Los ojos increíblemente azules se anegaron de lágrimas y Faraday sintió que algo se conmovía en su pecho. Fue como si los demonios que se habían instalado en él desde su visita al Cañón Prohibido hubieran sido derribados momentáneamente de sus pedestales.
Prescribió como terapia inmediata que se le administrara al paciente un vaso de leche cada hora, seguido por pequeñas tomas de simples copos de avena. La aspirina tenía que desaparecer de la tienda, y a él deberían pasarle regularmente el orinal para que examinara las deposiciones del profesor. Le daba apuro hablar con tanta indelicadeza a una criatura tan encantadora, porque de súbito sintió el deseo de mostrarse delante de ella como un caballero de pies a cabeza, pero él era ante todo médico y estaba en juego la vida del profesor.

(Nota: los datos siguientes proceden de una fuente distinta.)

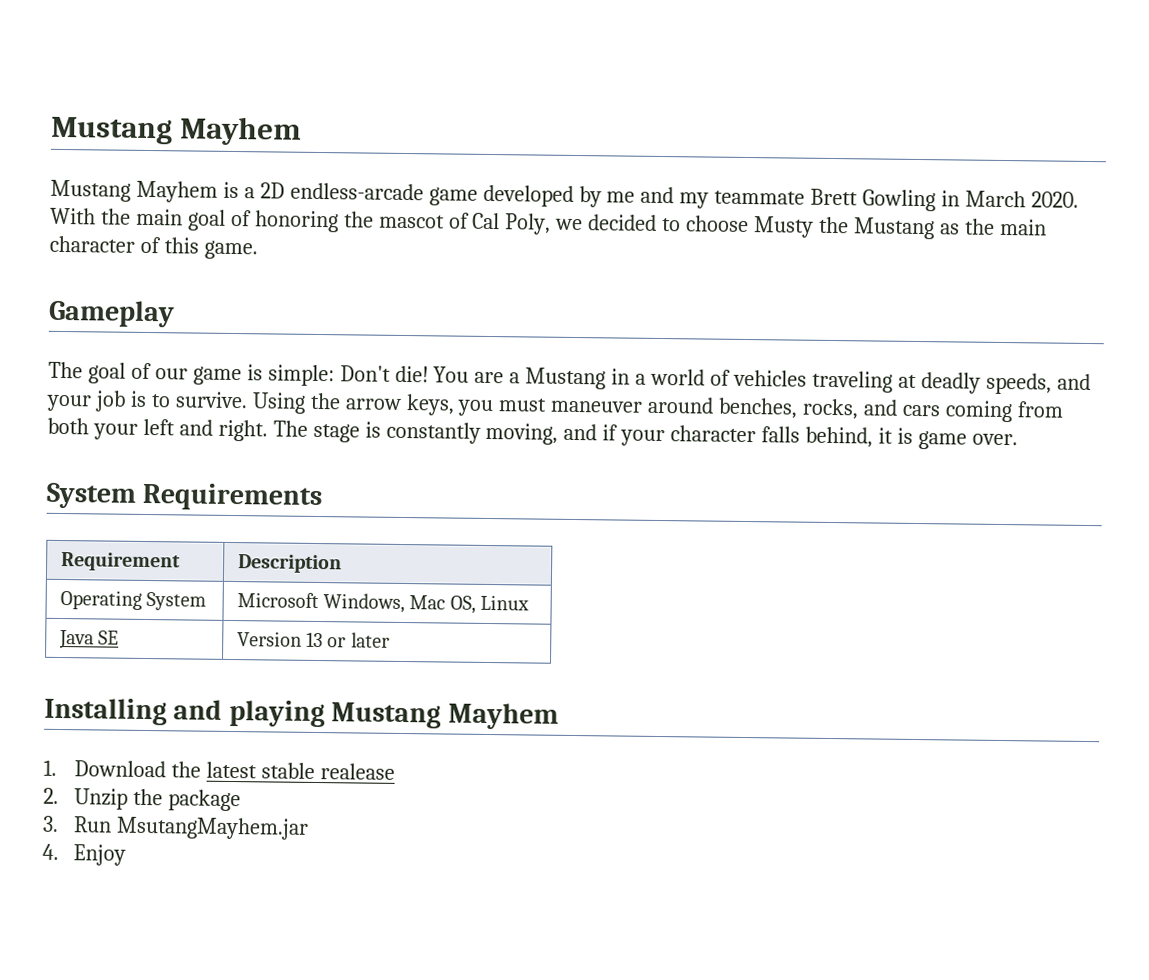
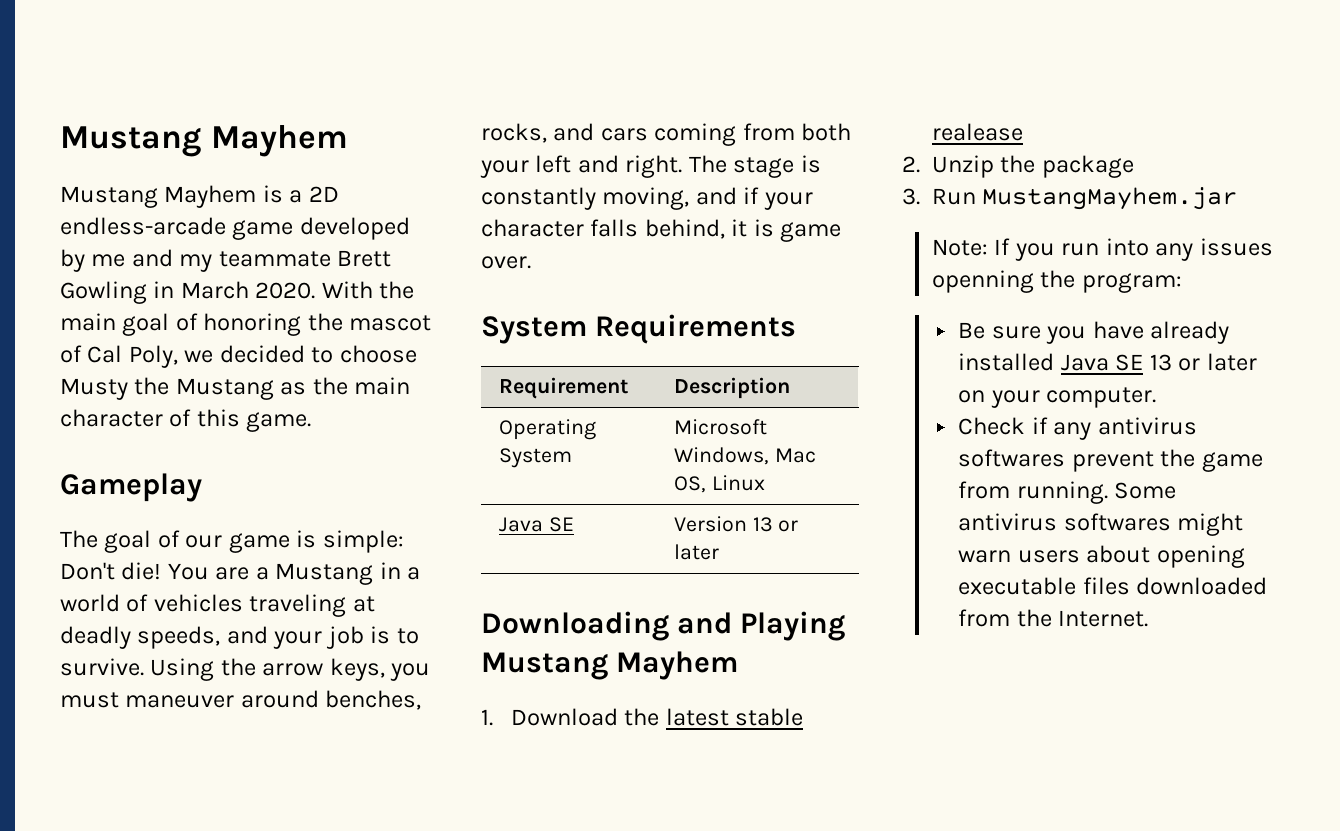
[44,697,325,728] Installing and playing -> [481,611,846,641] Downloading and Playing
[115,816,309,840] [42,843,126,866] MsutangMayhem.jar // 4. Enjoy -> [982,187,1238,210] [931,238,1273,261] [931,270,1182,293] [958,321,1230,344] [958,353,1257,371] [958,387,1157,408] [958,417,1197,440] [958,449,1263,472] [958,481,1177,504] [958,513,1244,536] [958,545,1245,568] [958,577,1268,595] [958,609,1149,627] MustangMayhem.jar // Note: If you run into any issues openning the program: // Be sure you have already installed Java SE 13 or later on your computer. // Check if any antivirus softwares prevent the game from running. Some antivirus softwares might warn users about opening executable files downloaded from the Internet.

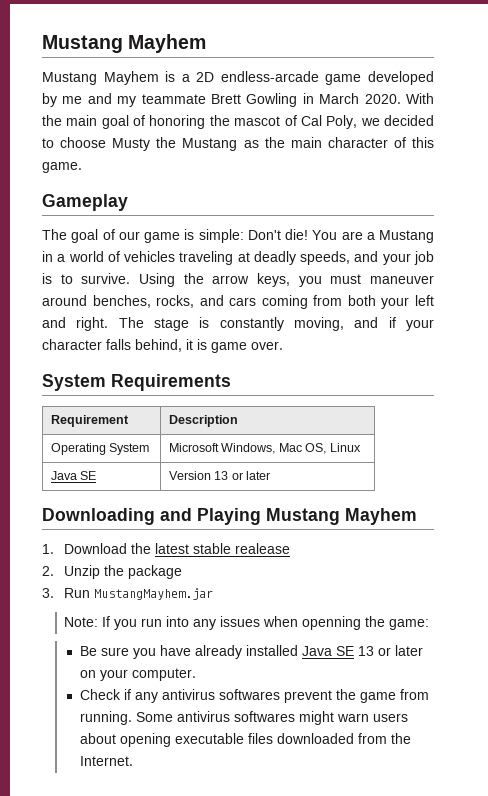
(1273, 247) none -> [263,616,299,627] when
[1081,273,1182,293] program: -> [389,619,430,630] game:

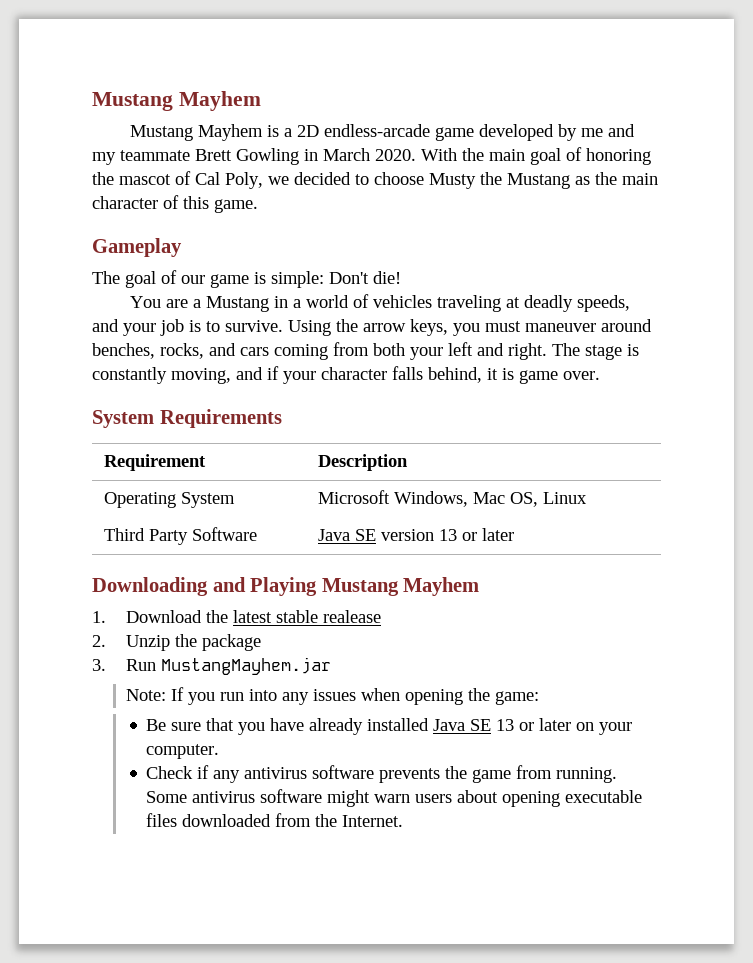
(308, 234) none -> (401, 277) //
[51,471,97,480] [169,471,212,480] Java SE | Version -> [103,527,257,545] [317,529,434,541] Third Party Software | Java SE version
[302,616,362,630] openning -> [404,689,463,705] opening
(129, 651) none -> [206,718,235,731] that
[218,689,332,703] softwares prevent -> [312,765,441,783] software prevents
[233,711,295,722] softwares -> [260,789,323,803] software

La joven, sin embargo, no dio muestras de desconcierto porque él se expresara con aquella crudeza, y Faraday se preguntó si eso también sería parte del carácter de una mujer que llevaba pantalones.
Prepararon para él un catre supletorio en la tienda de suministros, y cuando su anfitriona se disculpó por instalarlo allí, le dijo que no se preocupara: que, en sus andanzas, había tenido que dormir en condiciones mucho peores y que, en cualquier caso, la salud del profesor Delafield era ahora lo único importante.
—¿El profesor Delafield? —dijo ella, extrañada, mientras los dos se hallaban en el círculo de luz que proyectaba la linterna, puesto que aún no había salido la luna.
—El agente de asuntos indios de San Bernardino me dijo que un tal profesor Delafield estaba buscando pictogramas en esta zona. Así que supuse que…
—El agente estaba en lo cierto, doctor Hightower. Pero su paciente es el profesor Keene.
Él miró a los otros que se hallaban sentados alrededor del fuego.
—Entonces… ¿quién…?
—Verá, doctor Hightower… —dijo ella riendo—. Yo soy Delafield, la profesora Delafield.